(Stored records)
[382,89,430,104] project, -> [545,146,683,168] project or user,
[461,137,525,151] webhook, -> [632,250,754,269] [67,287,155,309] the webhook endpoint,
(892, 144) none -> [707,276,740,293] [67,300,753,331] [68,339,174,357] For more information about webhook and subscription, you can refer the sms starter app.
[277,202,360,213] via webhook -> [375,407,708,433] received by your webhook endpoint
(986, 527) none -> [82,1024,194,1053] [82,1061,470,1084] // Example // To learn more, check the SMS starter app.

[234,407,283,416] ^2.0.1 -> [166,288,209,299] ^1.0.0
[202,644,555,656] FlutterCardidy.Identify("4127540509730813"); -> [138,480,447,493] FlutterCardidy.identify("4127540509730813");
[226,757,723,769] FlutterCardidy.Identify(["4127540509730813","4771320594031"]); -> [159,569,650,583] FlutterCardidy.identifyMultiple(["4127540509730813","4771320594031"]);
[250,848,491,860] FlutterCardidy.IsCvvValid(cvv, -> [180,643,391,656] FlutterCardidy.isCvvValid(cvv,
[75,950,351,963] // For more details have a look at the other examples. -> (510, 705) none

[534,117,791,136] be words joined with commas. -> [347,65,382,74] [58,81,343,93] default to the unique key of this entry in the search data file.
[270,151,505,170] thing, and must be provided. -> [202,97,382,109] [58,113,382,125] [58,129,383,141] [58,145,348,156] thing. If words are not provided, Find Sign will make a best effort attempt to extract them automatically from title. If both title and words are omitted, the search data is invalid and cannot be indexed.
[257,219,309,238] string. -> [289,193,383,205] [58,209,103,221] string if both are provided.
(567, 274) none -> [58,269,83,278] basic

> _To do_: Using the entries above, work out how many lines contain the string "Identify". Respond with that number alone.

> _Solution for this exercise_: 2